Soumis par Pierre Graber le 24 mai 2019
Le travail sur tablette est essentiel, mais n’exclut pas le papier !

La HEP BEJUNE a pris le relai de l’École Normale cantonale dès 2001. La mise en place de la nouvelle institution est allée de pair avec une hausse des compétences attendues des étudiant·e·s. Jusqu’à très récemment, dans les faits, une maturité gymnasiale était requise.

Une revue comme l’Educateur ne peut manquer d’ailleurs de dénoncer au passage l’absence de reconnaissance en termes salariaux des exigences accrues d’accès à la profession, au point que le canton de Neuchâtel est le cancre national1 en la matière !

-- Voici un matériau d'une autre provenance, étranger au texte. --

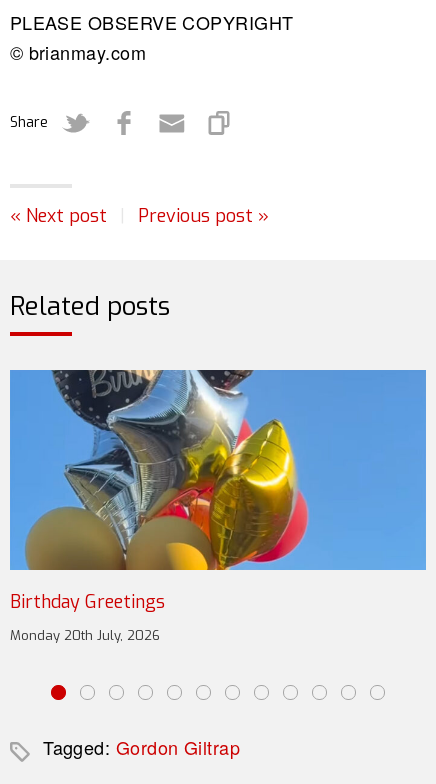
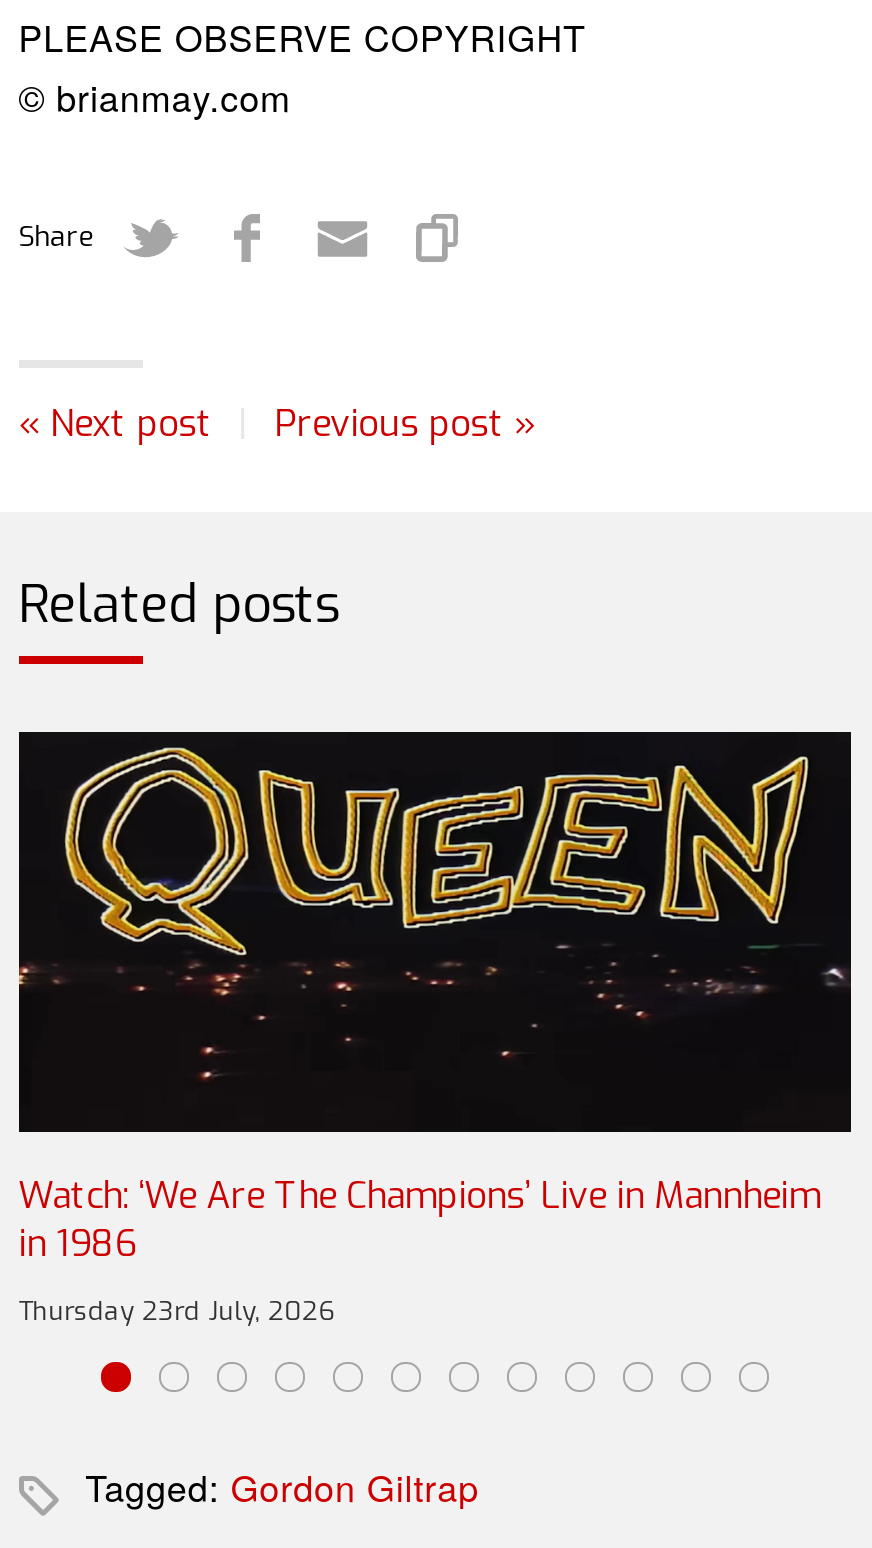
[9,369,427,614] [image] | Birthday Greetings -> [17,730,853,1267] [image] | Watch: ‘We Are The Champions’ Live in Mannheim | in 1986
[10,626,160,644] Monday 20th July, 2026 -> [18,1293,334,1327] Thursday 23rd July, 2026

Revenons pourtant aux voies d’accès à la HEP. Précédé par le Jura et Berne, le canton de Neuchâtel a institué dès l’année scolaire 2016/17 une maturité spécialisée avec orientation Pédagogie (MSOP) ouverte aux titulaires d’un certificat de culture générale. La mise en place rapide a permis le maintien d’une filière de formation postobligatoire au Val-de-Travers après l’abandon de l’antenne du Lycée Denis-de-Rougemont. L’École supérieure Numa-Droz (ESND ou Numa) ayant déjà le projet d’ajouter une option pédagogie à son certificat de culture générale, la décision politique lui a donné le feu vert. Un effet d’aubaine… à la condition toutefois de l’ancrer à Fleurier !

Le parcours

Depuis la rentrée 2015-2016, les étudiants peuvent ainsi commencer leur formation à Neuchâtel « au Numa » par une première année de tronc commun avec leurs camarades des options santé et travail social. Pour ceux qui ont choisi l’option pédagogie, les 2e et 3e années se poursuivent à Fleurier pour l’obtention du certificat de culture générale. Mais le but visé est la maturité spécialisée, qui passe par une année supplémentaire — toujours à Fleurier — qui ne commence cependant qu’après les vacances d’automne, offrant encore le temps nécessaire pour les stages obligatoires : linguistique (en région germanophone) et professionnel (dans une école primaire des cycles 1 ou 2).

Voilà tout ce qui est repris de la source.